Наконец, прежде чем закрыть чемодан, он не забывает положить туда маленькую серебряную штучку. Теперь
Так получалось всегда: за руль сел Штерн. Ему не захотелось разворачиваться, и он поехал по Старому мосту. В пешеходной зоне туристы шарахались, словно голуби. В переулках к северу от главной улицы вычищались подвалы. Когда Штерн собрался свернуть и ехать дальше вдоль реки, машину остановил полицейский. Неккар уже вышел из берегов, сообщил он и посоветовал возле церкви Святого Духа пересечь пешеходную зону, проехать к горной железной дороге, а затем на улице Фаулер-Пельц свернуть на Ингриммштрассе.
— За кого он нас принимает? За туристов или студентов? — проворчал Хафнер с заднего сиденья. — Мы и сами не хуже него знаем, как тут проехать!
Штерн медленно вел машину. Казалось, прохожие намеренно не торопились уступить дорогу, ведь полицейские совершали самое тяжкое в пешеходной зоне преступление — пересекали ее на колесах.
Внезапно Штерн озадаченно обернулся к коллегам:
— Почему он нам просто не сказал, что мы должны повернуть?
Все трое этого не знали. Тойер предположил, что тогда это прозвучало бы не так веско.
На Фаулер-Пельц находилась тюрьма. Тойер был уроженцем Гейдельберга, но так никогда и не смог привыкнуть, что подозреваемые лица отбывали предварительное заключение прямо в Старом городе, в двух шагах от специалистов по римскому праву и историков культуры и, самое главное, от бесчисленных кабачков. Камеры с видом на замок, в которые долетал шум нескончаемого праздника. Он не стал смотреть на тюрьму, когда они проезжали мимо. За университетской площадью они свернули на широкий бульвар Фридрих-Эберт-Анлаге и постепенно набрали приличную скорость.

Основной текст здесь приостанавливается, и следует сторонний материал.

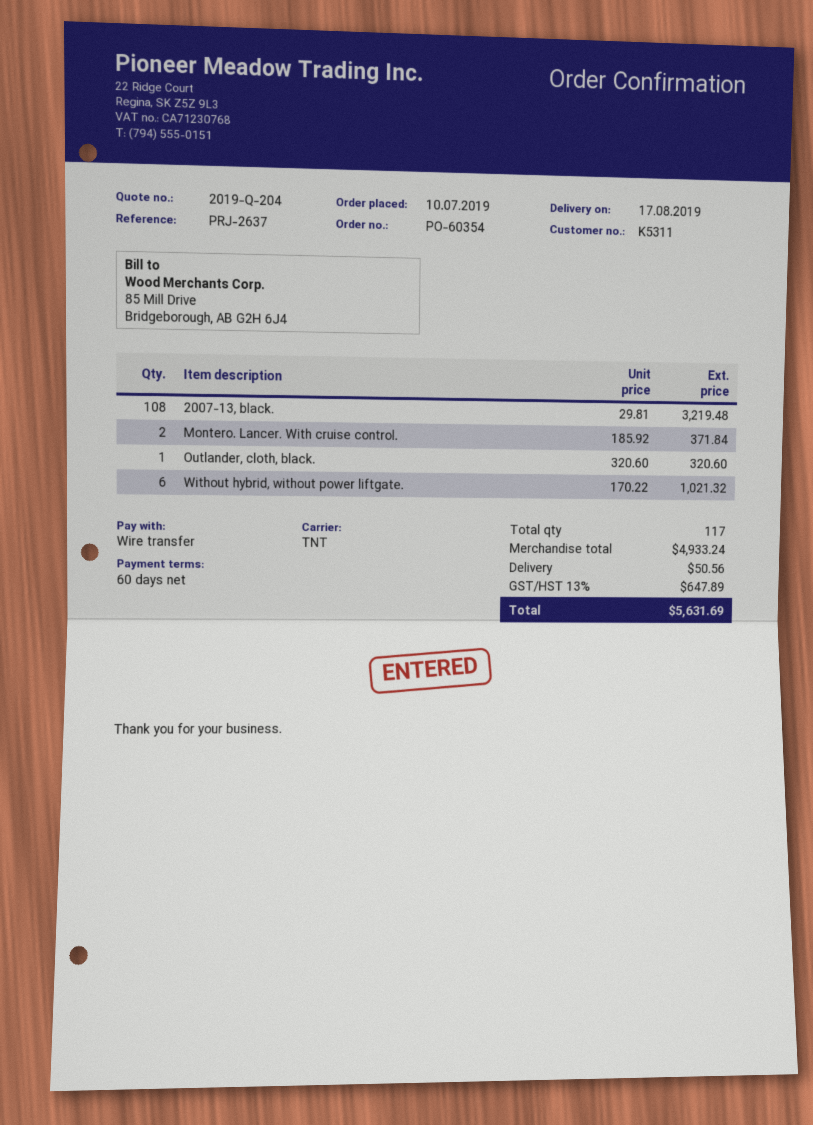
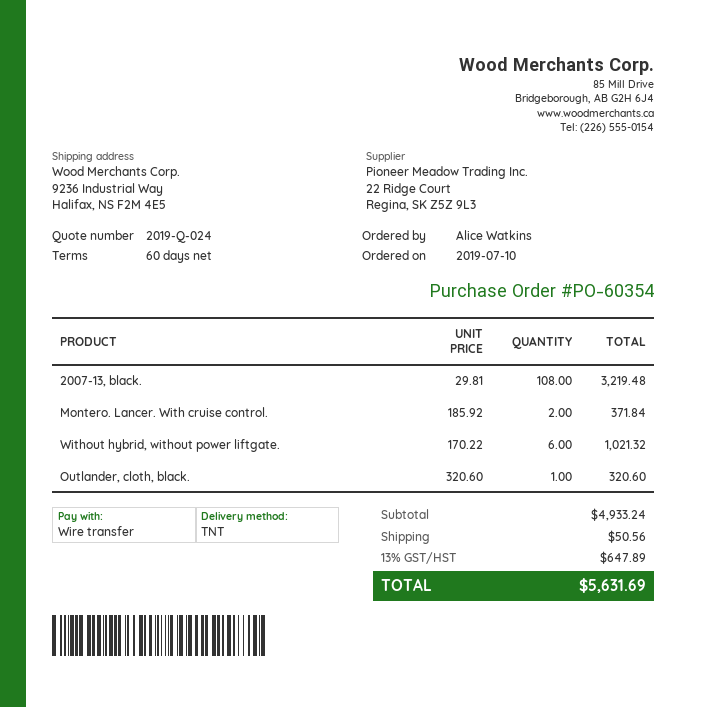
quote number: 2019-Q-204 -> 2019-Q-024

Тойер закрыл глаза. Он знал тут каждый дом, вот Институт музыки, здания столетней давности по обе стороны улицы. Потом они пересекли площади Эбертплац и Аденауэрплац и покатили по бульвару Курфюрстенанлаге; там начинался Гейдельберг, виды которого уже не украшали многочисленные путеводители. За ведомством здравоохранения свернули налево, к новому, хотя уже не очень новому, зданию отделения полиции «Гейдельберг-Центр».
Тойер не любил это здание. С него слетел весь глянец уже через несколько лет после постройки, а достойно стареть такие дома не умеют — в этом болезнь всех нынешних новоделов.
Концепция Зельтманна, разумеется, включала и запрет на курение во всех служебных помещениях, словно из-за этого лишения крепла злая хватка у сколоченных им групп. Тойера такая мера не задела — он сам уже несколько лет назад бросил курить вопреки всем общепризнанным моделям никотиновой зависимости. Штерн не курил вообще — берег здоровье, Лейдиг курил тайком — боялся матери. Зато Хафнер по-прежнему не вынимал изо рта сигарету и при необходимости готов был заткнуть сигнализатор дыма старыми носками. Вот и сейчас он дымил как паровоз, так как дама из прокуратуры еще не появилась.
Лейдиг не счел нужным менять свою элегантную позу только из-за того, что в кабинет вошли его коллеги и шеф: он развалился в кресле, положил ноги на стол и сцепил на затылке пальцы; одет он был безупречно, но старомодно — единственный ходил в костюме. Порой он излучал бездонную самоуверенность, но только тогда, когда рядом не было его матери.
Хафнер не мог или не желал отказаться от своей гипотезы. Он снова забубнил о «масленичном деликте». Но от него просто отмахнулись, не тратя времени на комментарии.
— Он зацепился за мост Теодора Хойса, — проговорил Штерн. — Значит, он не мог с него ни спрыгнуть, ни упасть, ни быть сброшенным, ведь тогда его понесло бы дальше, течение там не приведи Господь. Кроме того, там нашлись бы и свидетели происшествия.
Тойер кивнул.
Лейдиг, зевнув, сказал:
— Значит, он воспользовался Старым мостом или даже плотиной.
Хафнер упрямо потряс головой; было видно, как сильно его задела эта история.